As the consumer makes purchases with his or her card, the available credit declines. The credit card may or may not reflect the adjusted balance immediately. The time it takes for a new charge to affect the available balance depends on the credit card processing services that he merchant has. Credit card processing can take up to five to seven business days depending on the merchant account. A consumer must stay mindful of the expenses that he or she is placing on the card because of that.

A cardholder can end up incurring over-the-limit fees if he or she does not stay mindful of his or her expenses. The merchant will process the transaction through his or her merchant account provider. The credit card company may allow the consumer to charge his or her card beyond its available credit under certain circumstances. An over-the-limit fee is the fee that the cardholder will attach to the consumer’s account after it provides such a courtesy.

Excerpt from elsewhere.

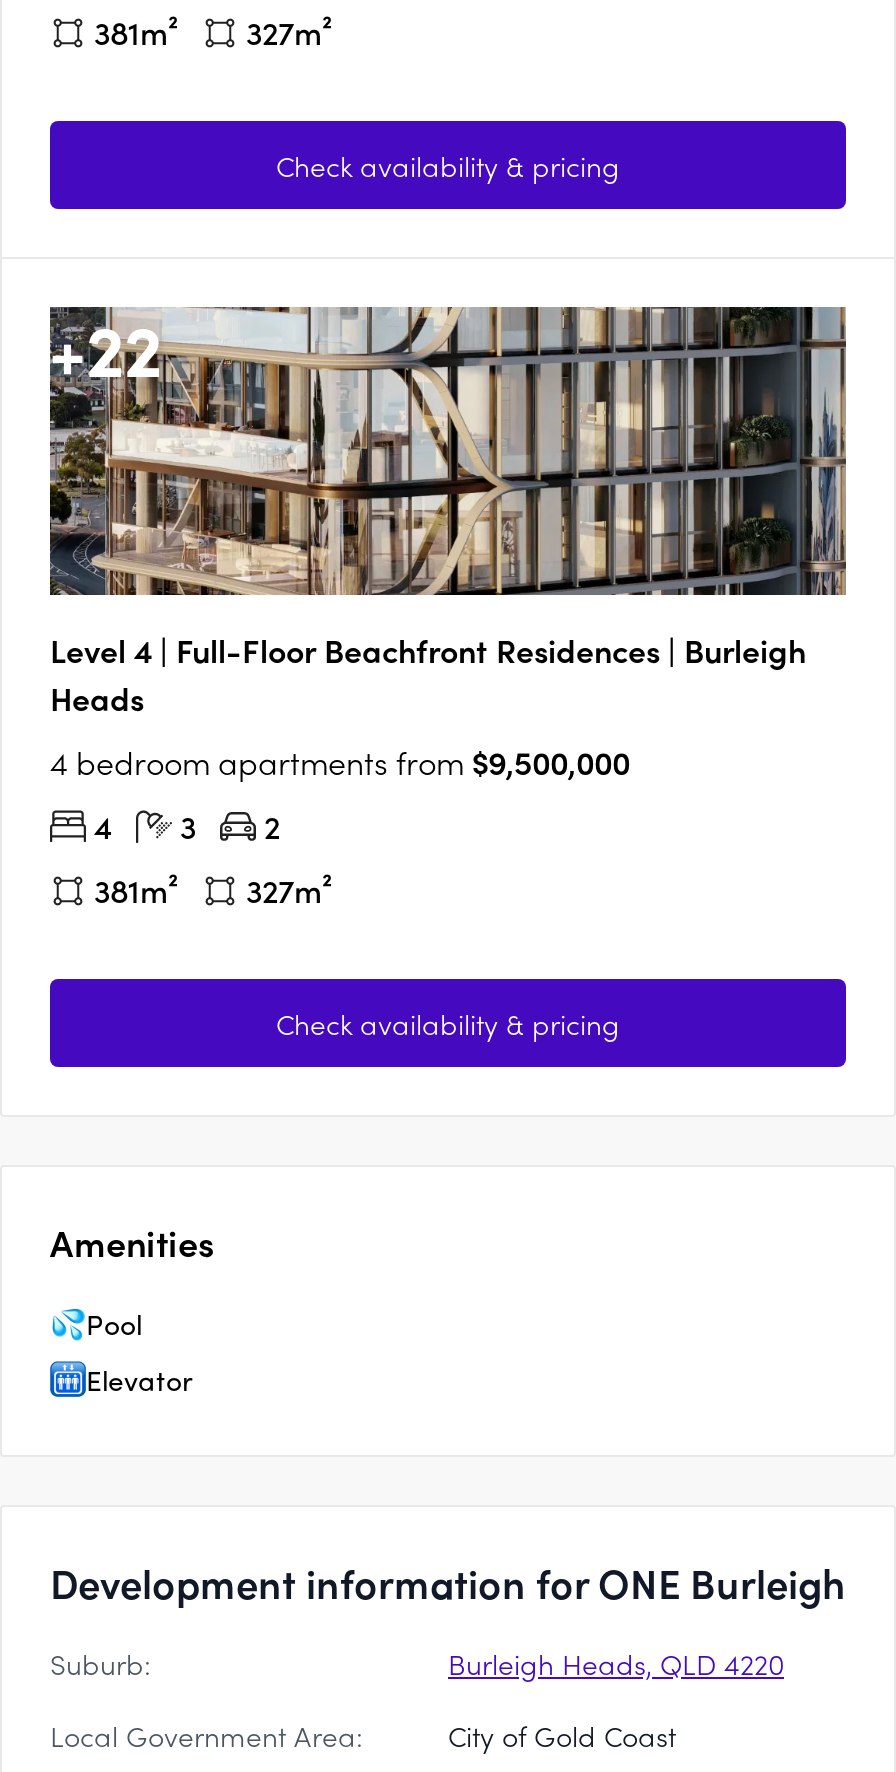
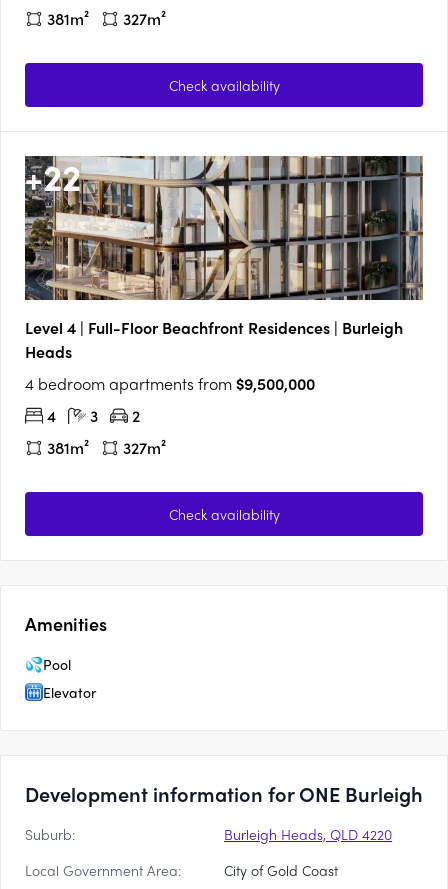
- Check availability & pricing
+ Check availability

- Check availability & pricing
+ Check availability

A credit card company will reward a consumer if it finds that the consumer makes timely payments and spends the money wisely. At that time the credit card company may provide the consumer with a credit line increase. A credit line increase will add funds to the person’s available credit. The consumer must establish a long-lasting positive payment history with the credit card company before it provides an increase, however. Some providers offer an increase after four months of timely payments, and other companies prefer to see six to nine months of timely payments. Credit card companies will look at the person’s overall credit report to see if the person is paying other providers, as well.